Late last week, NBC News made a shocking announcement. It will hire former Republican National Committee chair Ronna McDaniel as a contributor.
There was immediate criticism from outside of NBC News, and a downright mutiny from inside it. And on Sunday, it boiled over to a shocking on-air commentary from one of NBC News’ most prominent voices.
More on that in a second, but first the McDaniel hiring.
McDaniel is the same person who repeatedly questioned the legitimacy of the 2020 election. The same person who attempted to help former President Donald Trump subvert that election. The same person who constantly criticized the news media, most notably the very company that now has hired her.
And now that company — a respected news organization — is giving her journalistic credibility by putting her on the payroll and its airwaves as a so-called expert. NBC is telling its audience: “Here’s Ronna McDaniel. She now works for us. You should listen to what she has to say. She knows what she’s talking about.”
Let’s take a quick moment to be clear about something. There’s nothing wrong with hiring a partisan voice with extensive experience inside the political machine. ABC News’ George Stephanopoulos worked in the Clinton administration. MSNBC’s Jen Psaki was the White House press secretary for Joe Biden. CNN’s roster of contributors is full of former politicians and those who worked for politicians — most of whom have strong political leanings. Reince Priebus, Trump’s first chief of staff, is an ABC News contributor.
There’s no issue with NBC News hiring McDaniel as a contributor based on her politics alone. NBC, like any network, should want voices that express the political stances of a good chunk of the country. There’s also no question that, as the recent RNC chair, she has great insight into how the party thinks and what’s important to its members.
However, the problem isn’t McDaniel’s views on, say, the economy or immigration or crime or abortion. The problem is McDaniel has a serious credibility problem. And her actions, most notably around the 2020 election, put the country and our very democracy at risk.
Writing for Politico back in November 2020, right after the election, Tim Alberta wrote, “There was some relief, then, when in recent weeks McDaniel told multiple confidants that she doubted there was any scalable voter fraud in Michigan. Nevertheless, McDaniel told friends and fellow Republicans that she needed to stay the course with Trump and his legal team. This wasn’t about indulging him, she said, but rather about demonstrating a willingness to fight — even when the fight couldn’t be won. If this sounds illogical, McDaniel’s thinking is actually quite linear. The RNC will vote in January on the position of chair. She is anxious to keep her job. It’s bad enough that despite an enormous investment of time and resources in Michigan, McDaniel was unable to deliver her home state for the president. If that might prove survivable, what would end McDaniel’s bid instantaneously is abandoning the flailing president in the final, desperate moments of his reelection campaign. No matter how obvious the outcome — to McDaniel, to the 168 members of the RNC, maybe even to Trump himself — any indication of surrender would be unforgivable.”
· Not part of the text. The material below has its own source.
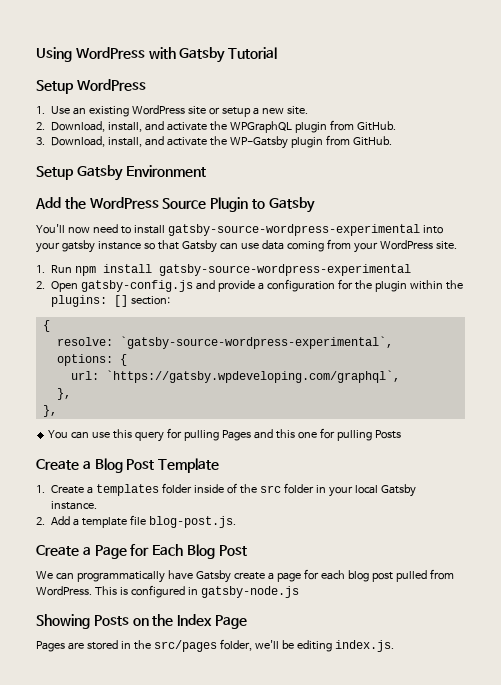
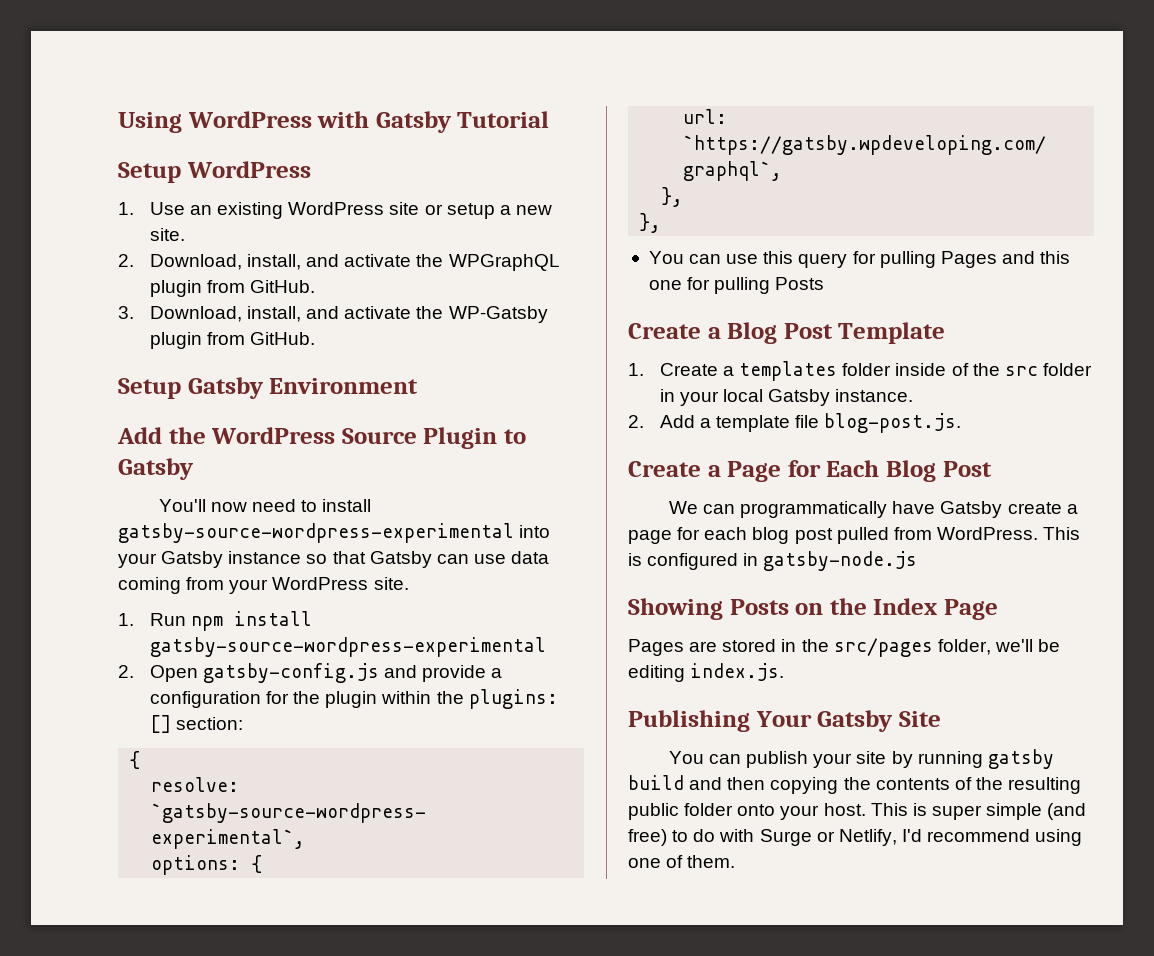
[61,240,95,253] gatsby -> [161,551,224,568] Gatsby
(394, 646) none -> [628,710,941,732] [668,749,1054,769] [628,775,1082,794] [628,803,1087,820] [628,829,1083,846] [628,855,736,868] // Publishing Your Gatsby Site // You can publish your site by running gatsby build and then copying the contents of the resulting public folder onto your host. This is super simple (and free) to do with Surge or Netlify, I'd recommend using one of them.

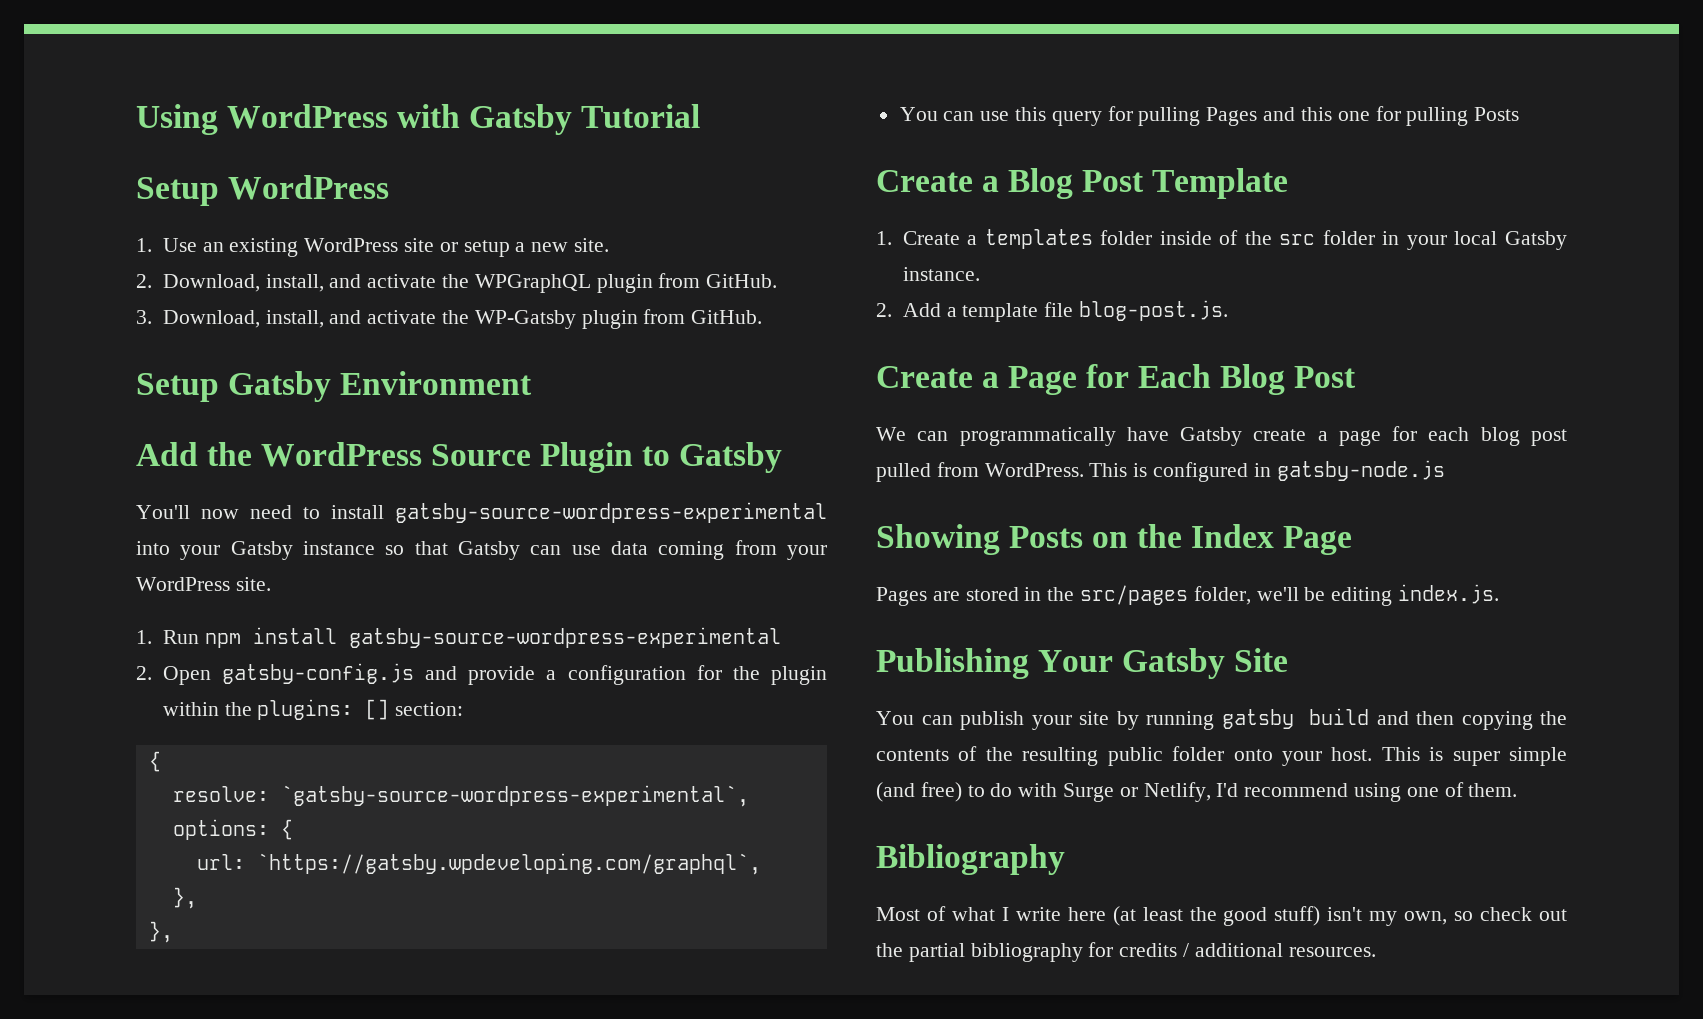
(736, 861) none -> [876,844,1065,875] [876,906,1567,926] [876,942,1376,962] // Bibliography // Most of what I write here (at least the good stuff) isn't my own, so check out the partial bibliography for credits / additional resources.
In other words, she put her job as RNC ahead of the democracy of the country. That’s not someone who should be handed a microphone and paycheck by an established news outlet.
And it’s that credibility problem that led to an extraordinary “Meet the Press” on Sunday.
Chuck Todd speaks out …
McDaniel was a guest on Sunday’s “Meet the Press.” Moderator Kristen Welker made it clear that the interview was set up before NBC News announced McDaniel had been hired.
Welker said, “This will be a news interview, and I was not involved in her hiring.”
It was definitely a news interview, and it turned out to be Welker’s finest hour as “MTP” moderator. In an interview that was, at times, contentious, Welker pushed to get McDaniel’s views on Jan. 6 and the 2020 election, and challenged her credibility to speak on current issues.
McDaniel condemned the violence of Jan. 6 and, unlike Trump, thinks those convicted of crimes that day should continue serving their punishments. However, when it came to the legitimacy of the 2020 election, there were still some inconsistencies in McDaniel’s answers when pushed by Welker. McDaniel did say that Biden won the election “fair and square,” but she still seemed to raise skepticism, saying, “The reality is Joe Biden won. He’s the president. He’s the legitimate president. I have always said, and I continue to say, there were issues in 2020. I believe that both can be true.”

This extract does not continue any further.